Appearance-Based Gaze Estimation with Deep Neural Networks: From Data Collection to Evaluation

Ankur Bhatt; Ko Watanabe; Andreas Dengel; Shoya Ishimaru
In: In Proceedings of the 5th International Conference on Activity and Behavior Computing (ABC '23), 2023. International Conference on Activity and Behavior Computing (ABC-2023), September 7-9, Kaiserslautern, Germany, Springer, 2023.

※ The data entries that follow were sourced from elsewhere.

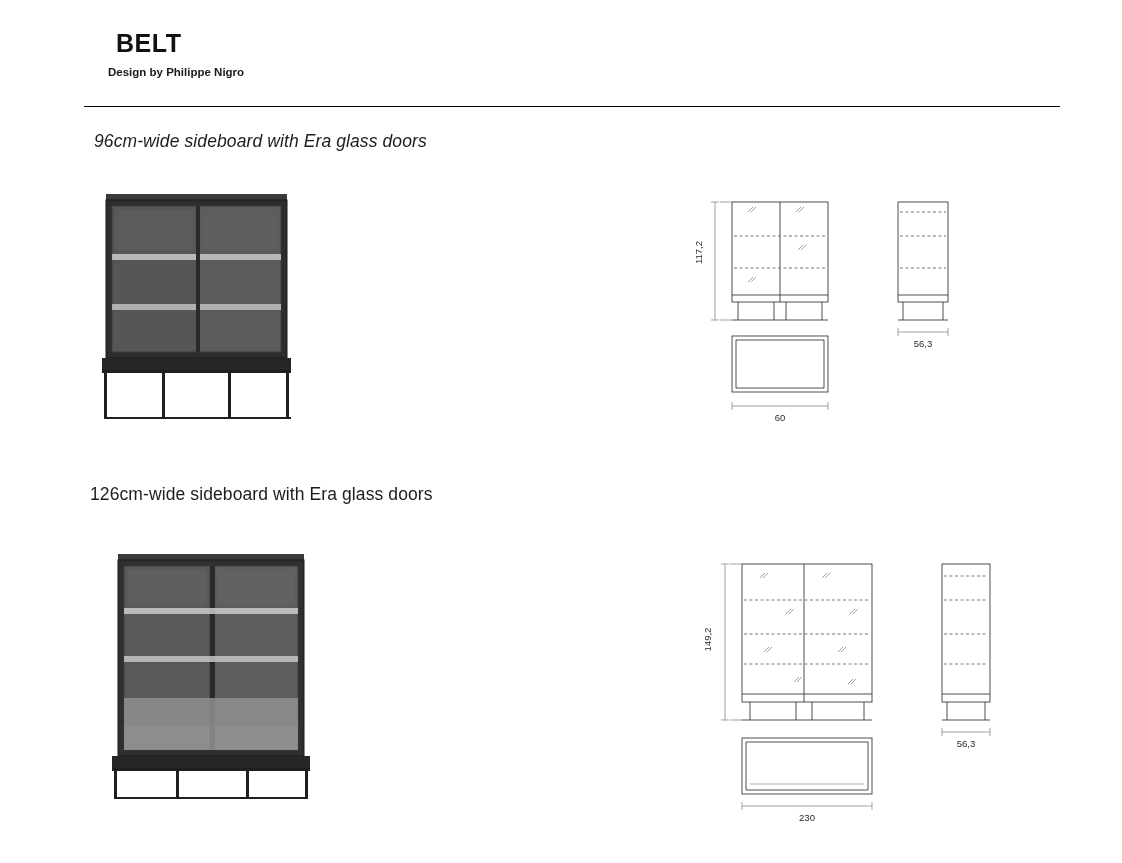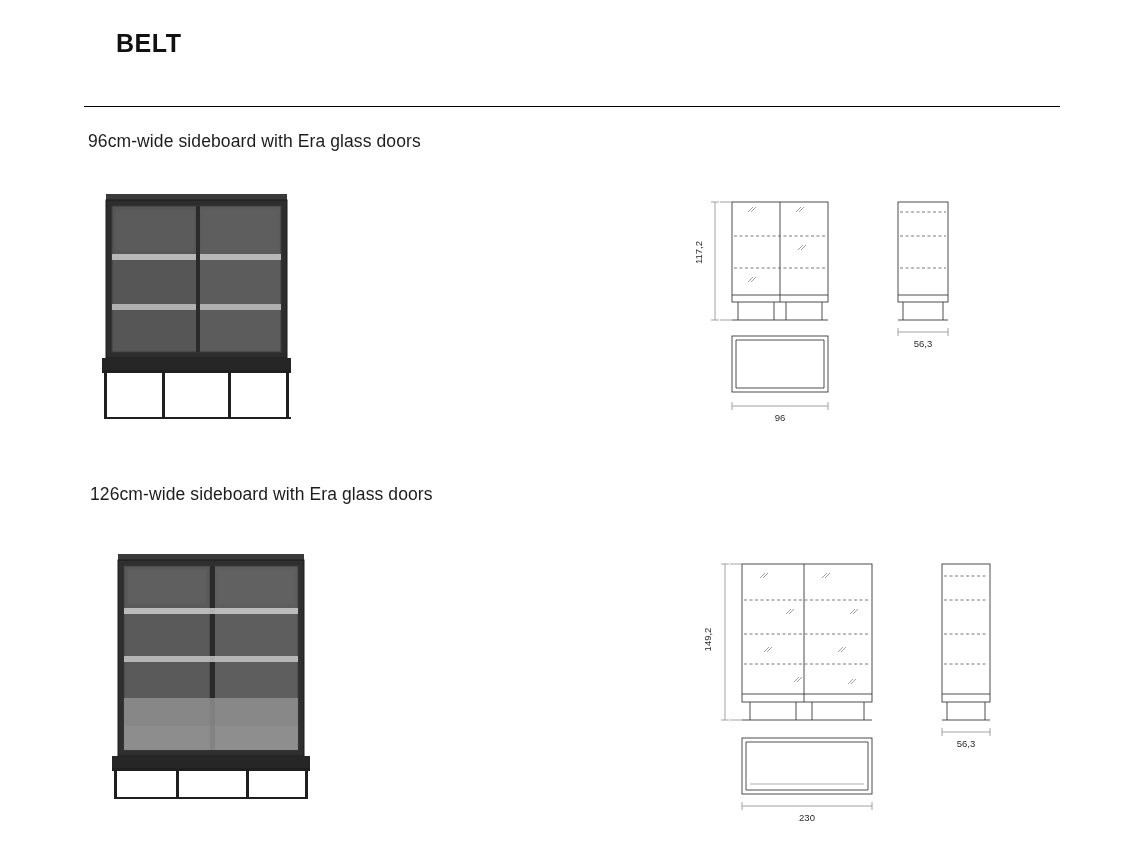"Design by Philippe Nigro" div.brand-sub { html: none -> <div>Design by Philippe Nigro</div> }
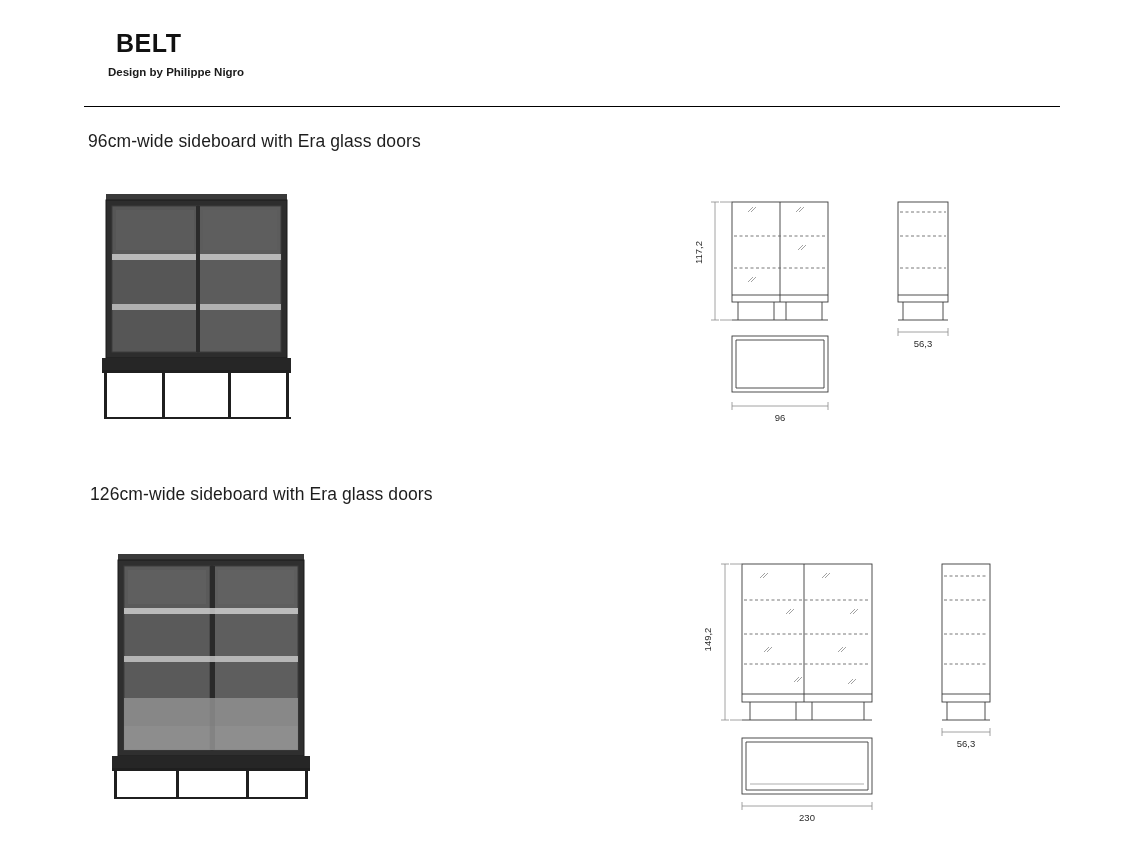"96cm-wide sideboard with Era glass" #sec1-title { font-style: none -> italic; left: 88px -> 94px }
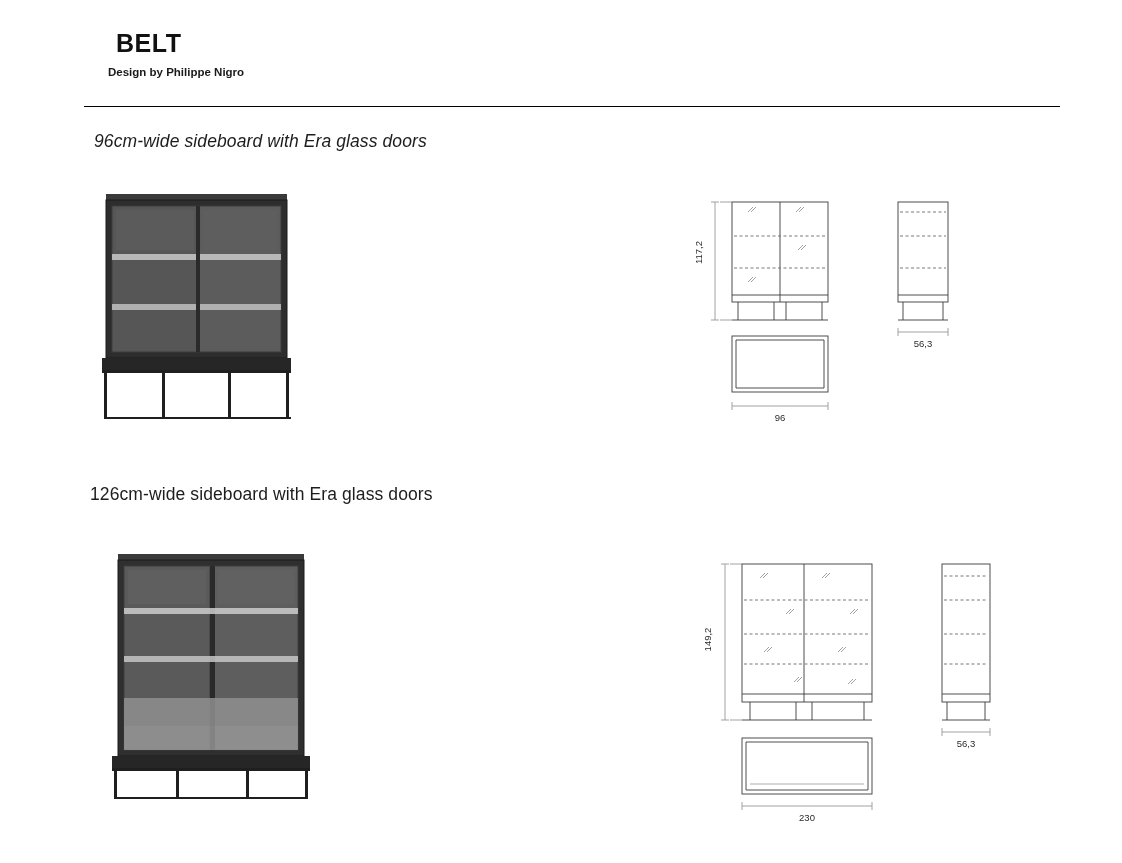"96" div.dim-label { text: 96 -> 60 }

Gaze estimation is an important factor in human activity and behavior recognition. The technology is used in numerous applications such as human-computer interaction, driver monitoring systems, and surveillance. Gaze estimation can be achieved using different technologies such as wearable devices or cameras. Estimating gaze using a webcam can indeed be more accessible and convenient compared to methods that rely on specific hardware like infrared cameras. In this paper, we propose a data acquisition approach for modeling appearance-based webcam gaze estimation. We implement an application to capture gaze points using a common webcam. The application asks to click on the circle displayed on the screen, and whenever the circle is clicked, the face image and the pixel coordinate of the center of the circle are stored. From each of the 17 participants, 50 patterns of face images and pixel coordinate information were collected. The gaze estimation models used were VGG16, ResNet50, EfficientNetB7, and EfficientNetB2. In conclusion, the result of the test set is best for VGG16 (four feature extractors) with an error difference of 2.4 cm. To validate our model, we also applied a leave-one-participant-out cross-validation and found that the participant with the smallest error difference is 2.533 cm and the largest error difference is 4.759 cm. The study contributes to proposing the data collection method, the best prediction model, and discovering the difficulty of prediction occurs with human individual differences for webcam-based gaze estimation.